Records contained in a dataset
==================================================
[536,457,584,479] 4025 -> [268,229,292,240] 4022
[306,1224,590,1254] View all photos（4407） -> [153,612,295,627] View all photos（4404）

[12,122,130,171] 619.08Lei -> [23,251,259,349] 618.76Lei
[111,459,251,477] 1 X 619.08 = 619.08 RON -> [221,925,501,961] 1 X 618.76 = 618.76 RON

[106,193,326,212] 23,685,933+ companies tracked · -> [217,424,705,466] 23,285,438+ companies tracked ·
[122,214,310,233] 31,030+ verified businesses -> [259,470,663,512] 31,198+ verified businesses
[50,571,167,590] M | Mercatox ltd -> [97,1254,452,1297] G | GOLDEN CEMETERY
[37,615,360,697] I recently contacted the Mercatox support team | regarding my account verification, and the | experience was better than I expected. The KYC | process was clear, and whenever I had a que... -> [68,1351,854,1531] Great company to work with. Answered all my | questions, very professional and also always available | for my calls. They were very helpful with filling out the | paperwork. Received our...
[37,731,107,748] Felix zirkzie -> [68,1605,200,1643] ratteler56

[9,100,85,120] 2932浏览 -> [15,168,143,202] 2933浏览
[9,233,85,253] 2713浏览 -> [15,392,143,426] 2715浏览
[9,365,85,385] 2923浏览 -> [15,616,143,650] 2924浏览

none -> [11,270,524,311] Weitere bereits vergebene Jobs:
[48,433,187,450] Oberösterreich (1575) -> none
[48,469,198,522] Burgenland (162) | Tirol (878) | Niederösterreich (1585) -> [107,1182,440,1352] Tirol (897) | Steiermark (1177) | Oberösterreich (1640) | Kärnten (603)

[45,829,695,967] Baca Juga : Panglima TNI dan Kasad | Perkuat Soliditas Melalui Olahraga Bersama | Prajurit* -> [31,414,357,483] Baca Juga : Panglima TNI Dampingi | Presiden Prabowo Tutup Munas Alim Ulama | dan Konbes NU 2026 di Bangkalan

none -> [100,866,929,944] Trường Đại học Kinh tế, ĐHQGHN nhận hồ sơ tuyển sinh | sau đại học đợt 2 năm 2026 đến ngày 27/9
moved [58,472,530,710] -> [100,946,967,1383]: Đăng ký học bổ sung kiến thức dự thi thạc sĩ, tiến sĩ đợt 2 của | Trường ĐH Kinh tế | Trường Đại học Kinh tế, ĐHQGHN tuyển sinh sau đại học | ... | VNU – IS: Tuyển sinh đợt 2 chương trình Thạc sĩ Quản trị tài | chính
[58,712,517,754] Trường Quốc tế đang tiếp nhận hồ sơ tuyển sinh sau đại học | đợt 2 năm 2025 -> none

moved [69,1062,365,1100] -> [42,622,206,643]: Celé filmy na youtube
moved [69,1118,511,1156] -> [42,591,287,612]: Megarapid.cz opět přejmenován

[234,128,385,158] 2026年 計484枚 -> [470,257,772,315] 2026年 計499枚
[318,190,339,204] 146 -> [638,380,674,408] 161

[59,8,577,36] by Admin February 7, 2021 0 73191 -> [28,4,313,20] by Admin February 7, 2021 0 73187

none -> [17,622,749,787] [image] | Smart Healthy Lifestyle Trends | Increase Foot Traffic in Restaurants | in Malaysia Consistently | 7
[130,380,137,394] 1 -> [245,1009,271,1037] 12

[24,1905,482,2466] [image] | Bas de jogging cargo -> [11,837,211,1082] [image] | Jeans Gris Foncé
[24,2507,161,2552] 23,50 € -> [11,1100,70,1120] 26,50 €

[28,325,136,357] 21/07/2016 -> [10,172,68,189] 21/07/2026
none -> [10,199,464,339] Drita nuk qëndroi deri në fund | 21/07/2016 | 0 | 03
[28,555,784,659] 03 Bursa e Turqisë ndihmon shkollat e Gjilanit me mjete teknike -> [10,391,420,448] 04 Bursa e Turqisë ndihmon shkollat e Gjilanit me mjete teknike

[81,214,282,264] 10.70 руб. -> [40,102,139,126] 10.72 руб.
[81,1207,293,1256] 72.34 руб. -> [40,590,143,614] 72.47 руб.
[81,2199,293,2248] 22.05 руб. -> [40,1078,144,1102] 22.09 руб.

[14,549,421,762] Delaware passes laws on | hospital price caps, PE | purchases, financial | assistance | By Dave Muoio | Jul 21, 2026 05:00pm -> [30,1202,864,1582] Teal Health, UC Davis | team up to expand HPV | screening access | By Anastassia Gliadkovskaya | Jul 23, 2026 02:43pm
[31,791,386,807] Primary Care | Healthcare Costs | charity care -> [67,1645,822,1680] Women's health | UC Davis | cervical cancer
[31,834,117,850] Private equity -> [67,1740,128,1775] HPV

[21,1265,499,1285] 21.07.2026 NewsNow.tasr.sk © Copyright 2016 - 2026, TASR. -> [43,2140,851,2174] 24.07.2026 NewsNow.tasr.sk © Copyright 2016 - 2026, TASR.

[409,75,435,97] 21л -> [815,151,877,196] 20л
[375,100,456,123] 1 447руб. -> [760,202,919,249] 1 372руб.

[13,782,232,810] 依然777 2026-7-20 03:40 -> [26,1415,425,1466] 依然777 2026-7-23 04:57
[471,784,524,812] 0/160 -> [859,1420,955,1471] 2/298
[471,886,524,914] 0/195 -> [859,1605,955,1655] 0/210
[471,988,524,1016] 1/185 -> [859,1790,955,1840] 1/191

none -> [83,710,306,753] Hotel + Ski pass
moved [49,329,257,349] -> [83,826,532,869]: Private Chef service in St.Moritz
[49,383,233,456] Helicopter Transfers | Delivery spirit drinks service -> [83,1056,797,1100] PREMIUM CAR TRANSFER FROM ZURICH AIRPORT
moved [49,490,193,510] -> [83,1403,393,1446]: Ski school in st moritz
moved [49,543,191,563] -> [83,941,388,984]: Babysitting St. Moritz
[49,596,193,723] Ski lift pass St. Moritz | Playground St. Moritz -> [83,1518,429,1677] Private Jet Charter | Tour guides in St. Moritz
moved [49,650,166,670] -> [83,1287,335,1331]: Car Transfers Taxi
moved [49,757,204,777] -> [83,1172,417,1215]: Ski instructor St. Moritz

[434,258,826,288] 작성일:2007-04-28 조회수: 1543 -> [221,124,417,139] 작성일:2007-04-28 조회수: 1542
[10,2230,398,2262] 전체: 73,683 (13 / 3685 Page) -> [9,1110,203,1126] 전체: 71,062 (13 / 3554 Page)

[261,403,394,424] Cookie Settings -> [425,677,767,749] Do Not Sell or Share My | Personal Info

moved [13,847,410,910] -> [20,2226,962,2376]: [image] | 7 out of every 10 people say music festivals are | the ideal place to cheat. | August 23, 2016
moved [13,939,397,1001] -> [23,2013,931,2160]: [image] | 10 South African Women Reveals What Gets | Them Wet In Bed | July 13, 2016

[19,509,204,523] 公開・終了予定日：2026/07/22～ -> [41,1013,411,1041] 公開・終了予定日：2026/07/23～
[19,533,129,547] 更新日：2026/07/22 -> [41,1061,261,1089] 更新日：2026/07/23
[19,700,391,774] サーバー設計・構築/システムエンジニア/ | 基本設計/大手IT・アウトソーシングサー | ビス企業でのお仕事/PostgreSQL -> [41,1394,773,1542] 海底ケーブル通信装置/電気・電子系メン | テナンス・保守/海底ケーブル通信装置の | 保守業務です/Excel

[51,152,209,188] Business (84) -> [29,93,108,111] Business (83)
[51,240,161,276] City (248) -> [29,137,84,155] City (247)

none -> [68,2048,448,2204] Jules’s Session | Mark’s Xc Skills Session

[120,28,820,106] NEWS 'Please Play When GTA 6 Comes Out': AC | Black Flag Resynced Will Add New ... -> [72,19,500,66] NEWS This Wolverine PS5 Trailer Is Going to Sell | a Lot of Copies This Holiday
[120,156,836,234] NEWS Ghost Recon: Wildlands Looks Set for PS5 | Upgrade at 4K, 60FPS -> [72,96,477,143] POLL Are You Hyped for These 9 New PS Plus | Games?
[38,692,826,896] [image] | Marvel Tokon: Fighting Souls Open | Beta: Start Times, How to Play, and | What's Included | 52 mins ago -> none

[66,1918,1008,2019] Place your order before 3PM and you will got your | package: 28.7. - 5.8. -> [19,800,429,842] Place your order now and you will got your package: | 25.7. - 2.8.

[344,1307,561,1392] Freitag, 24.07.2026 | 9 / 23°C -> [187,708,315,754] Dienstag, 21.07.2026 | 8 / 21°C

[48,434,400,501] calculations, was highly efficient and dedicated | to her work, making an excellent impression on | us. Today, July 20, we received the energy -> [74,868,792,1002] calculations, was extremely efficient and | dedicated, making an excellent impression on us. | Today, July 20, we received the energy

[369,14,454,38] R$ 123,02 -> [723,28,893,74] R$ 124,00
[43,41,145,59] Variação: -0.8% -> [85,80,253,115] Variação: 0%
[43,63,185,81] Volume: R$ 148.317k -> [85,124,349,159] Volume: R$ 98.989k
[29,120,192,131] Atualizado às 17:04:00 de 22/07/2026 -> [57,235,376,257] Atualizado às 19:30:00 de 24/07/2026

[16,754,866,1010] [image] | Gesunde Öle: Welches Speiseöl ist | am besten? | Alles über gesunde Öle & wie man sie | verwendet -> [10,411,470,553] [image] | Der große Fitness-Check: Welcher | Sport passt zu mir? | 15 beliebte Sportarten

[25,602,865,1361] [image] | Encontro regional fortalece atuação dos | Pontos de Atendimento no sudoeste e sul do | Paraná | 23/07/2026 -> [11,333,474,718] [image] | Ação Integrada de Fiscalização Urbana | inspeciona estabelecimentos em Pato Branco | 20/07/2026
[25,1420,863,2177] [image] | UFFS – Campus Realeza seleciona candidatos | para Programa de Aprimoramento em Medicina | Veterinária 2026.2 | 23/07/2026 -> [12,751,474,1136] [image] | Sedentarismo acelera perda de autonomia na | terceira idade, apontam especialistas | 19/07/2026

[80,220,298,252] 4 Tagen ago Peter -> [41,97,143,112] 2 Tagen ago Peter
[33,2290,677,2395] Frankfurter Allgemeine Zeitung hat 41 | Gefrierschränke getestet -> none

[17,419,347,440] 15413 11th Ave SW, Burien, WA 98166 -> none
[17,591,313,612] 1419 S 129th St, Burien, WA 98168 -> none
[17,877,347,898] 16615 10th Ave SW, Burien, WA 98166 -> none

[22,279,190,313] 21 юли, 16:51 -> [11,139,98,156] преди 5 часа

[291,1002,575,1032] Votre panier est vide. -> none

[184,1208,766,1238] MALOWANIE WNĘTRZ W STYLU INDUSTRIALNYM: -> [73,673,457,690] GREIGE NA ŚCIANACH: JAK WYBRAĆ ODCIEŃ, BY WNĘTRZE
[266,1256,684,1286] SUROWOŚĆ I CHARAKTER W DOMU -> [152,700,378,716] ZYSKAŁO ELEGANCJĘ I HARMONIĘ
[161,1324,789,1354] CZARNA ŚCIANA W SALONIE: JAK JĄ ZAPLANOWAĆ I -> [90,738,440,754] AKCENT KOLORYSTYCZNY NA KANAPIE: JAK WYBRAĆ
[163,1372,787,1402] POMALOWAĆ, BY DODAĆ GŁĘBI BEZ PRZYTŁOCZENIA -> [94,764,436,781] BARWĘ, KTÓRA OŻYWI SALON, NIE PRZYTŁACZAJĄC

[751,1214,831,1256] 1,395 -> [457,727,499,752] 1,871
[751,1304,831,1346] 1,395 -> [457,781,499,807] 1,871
==================================================
• What to produce
In the entries above, find the line with "none -> [83,710,306,753] Hotel + Ski pass" and the line with "[51,152,209,188] Business (84)", then restate word for word both of them and every line between, with nothing more.

• Your solution
none -> [83,710,306,753] Hotel + Ski pass
moved [49,329,257,349] -> [83,826,532,869]: Private Chef service in St.Moritz
[49,383,233,456] Helicopter Transfers | Delivery spirit drinks service -> [83,1056,797,1100] PREMIUM CAR TRANSFER FROM ZURICH AIRPORT
moved [49,490,193,510] -> [83,1403,393,1446]: Ski school in st moritz
moved [49,543,191,563] -> [83,941,388,984]: Babysitting St. Moritz
[49,596,193,723] Ski lift pass St. Moritz | Playground St. Moritz -> [83,1518,429,1677] Private Jet Charter | Tour guides in St. Moritz
moved [49,650,166,670] -> [83,1287,335,1331]: Car Transfers Taxi
moved [49,757,204,777] -> [83,1172,417,1215]: Ski instructor St. Moritz

[434,258,826,288] 작성일:2007-04-28 조회수: 1543 -> [221,124,417,139] 작성일:2007-04-28 조회수: 1542
[10,2230,398,2262] 전체: 73,683 (13 / 3685 Page) -> [9,1110,203,1126] 전체: 71,062 (13 / 3554 Page)

[261,403,394,424] Cookie Settings -> [425,677,767,749] Do Not Sell or Share My | Personal Info

moved [13,847,410,910] -> [20,2226,962,2376]: [image] | 7 out of every 10 people say music festivals are | the ideal place to cheat. | August 23, 2016
moved [13,939,397,1001] -> [23,2013,931,2160]: [image] | 10 South African Women Reveals What Gets | Them Wet In Bed | July 13, 2016

[19,509,204,523] 公開・終了予定日：2026/07/22～ -> [41,1013,411,1041] 公開・終了予定日：2026/07/23～
[19,533,129,547] 更新日：2026/07/22 -> [41,1061,261,1089] 更新日：2026/07/23
[19,700,391,774] サーバー設計・構築/システムエンジニア/ | 基本設計/大手IT・アウトソーシングサー | ビス企業でのお仕事/PostgreSQL -> [41,1394,773,1542] 海底ケーブル通信装置/電気・電子系メン | テナンス・保守/海底ケーブル通信装置の | 保守業務です/Excel

[51,152,209,188] Business (84) -> [29,93,108,111] Business (83)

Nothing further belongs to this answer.